燕燕骤然抬头,这才明了赵檀今日闹这一番所为何,不过做困兽之斗。
难为她一个傻子还为此难受,她才是真正的可恶至极。
赵檀把脸偏到一边,看着窗外被积雪压垮的枯枝,说:“是,也是皇上的意思,和亲塞外,北狄可汗的幼子阿史那烈。”
燕燕本就雪白的小脸顿时变得煞白。
前世赵檀和亲北狄之后,最初几年还算太平。
她嫁的是可汗的幼子阿史那烈,年纪与她相仿,虽不通汉话,待她却并不苛刻。
真正的变故发生在第四年冬。
可汗年迈多病,几个儿子开始暗中争夺权柄。阿史那烈是幼子,本无心争位,但他的兄长们不这么想。
一个拥有中原郡主为妻的幼弟,天然就是威胁。
先是有人往赵檀的饮水中投毒,后又是一支冷箭射穿她的毡帐,赵檀几次险些丧命。
阿史那烈连夜带她迁营,为了避人耳目,只带了三个亲信,在雪地里走了七天七夜,才找到一片能藏身的草场。
夫妻二人知道自己再不争夺迟早会沦为人刀下的鱼肉。
阿史那烈后来联合了可汗近卫,逼退了几个兄长,拥立自己为新可汗。
可那七天七夜的雪地跋涉彻底伤了赵檀的根基,北地苦寒,再无名医良药,她开始长年咳嗽,身子一日比一日清减。
燕燕最后一次听到赵檀的消息,是晏徽春从朝堂上带回来的。
北狄来使递交了国书,说大可汗的王妃病故,愿与中原再续盟约,愿送一批宝马和貂皮以表哀悼。
如今她坐在亲王府的暖阁里,炭火烧得正旺,铜锅里的汤咕嘟咕嘟地冒着泡,羊肉的香气混着女儿家的熏香,满屋子都是暖融融的。
看着她,燕燕方才那股醋意早已散得一干二净,她的脸是白的,手也是凉的,像是方才听了一席话,忽然间有什么东西从脚底下抽走了。

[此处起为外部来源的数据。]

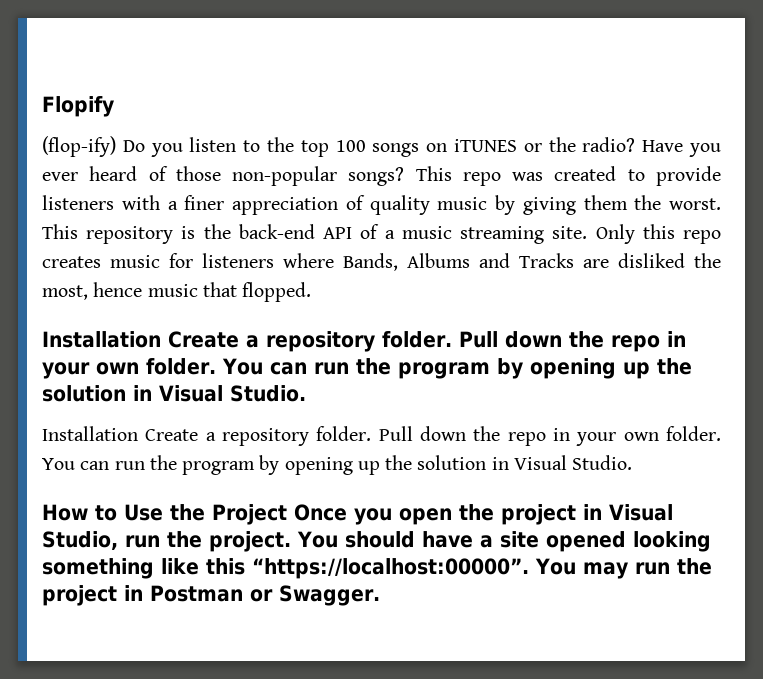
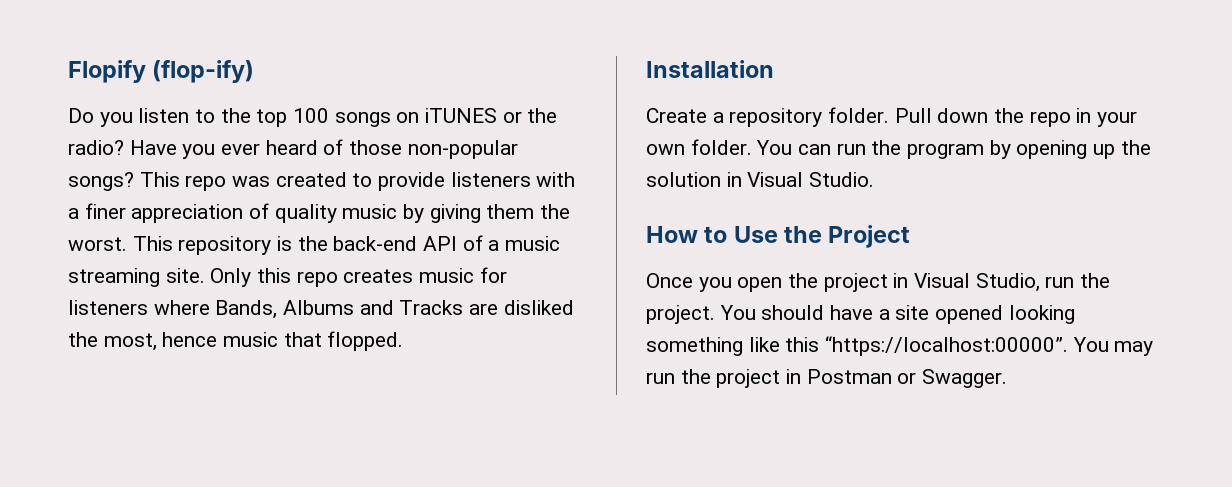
[42,136,116,157] // (flop-ify) -> [152,60,255,83] (flop-ify) //
[168,331,686,352] [42,358,692,379] [42,385,306,402] [42,426,138,441] Create a repository folder. Pull down the repo in your own folder. You can run the program by opening up the solution in Visual Studio. // Installation -> (774, 69) //
(287, 514) none -> (911, 236) //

无论是赵檀,还是昭春,燕燕都不希望她们二人今生再重蹈覆辙。
可她只是孟燕燕,她能改变得了什么呢?
可她虽然只是孟燕燕,她却是唯一一个得知先机之人,她又为何没有改变一切的能量呢?
燕燕本就不聪明的脑子飞速转动,想尽了办法。
她想,若真的能叫郡主嫁给晏徽春,也算两全其美。
可是……
“若非我兄长真正喜欢之人,再多道圣旨也强迫不了他。”
这句话尚还萦绕在耳边,嗡嗡作响。
燕燕脑子里一团乱麻,她想,她根本就理不清思绪。
怎么样才能两全其美?
燕燕发现,无论如何也不能两全其美。
阿春不爱郡主,若强迫阿春娶郡主,阿春不会开心,郡主也会如燕燕前世一样,不会幸福。
燕燕这一世想,自己幸福,昭春幸福,郡主幸福,阿春……也要好好的。
阿春要怎样才会幸福……
“算了,不说这些了。”赵檀拿了颗蜜饯塞进嘴里,嚼了两下,脑袋往桌子上的铜锅处伸去,“锅子开了没?我饿了。”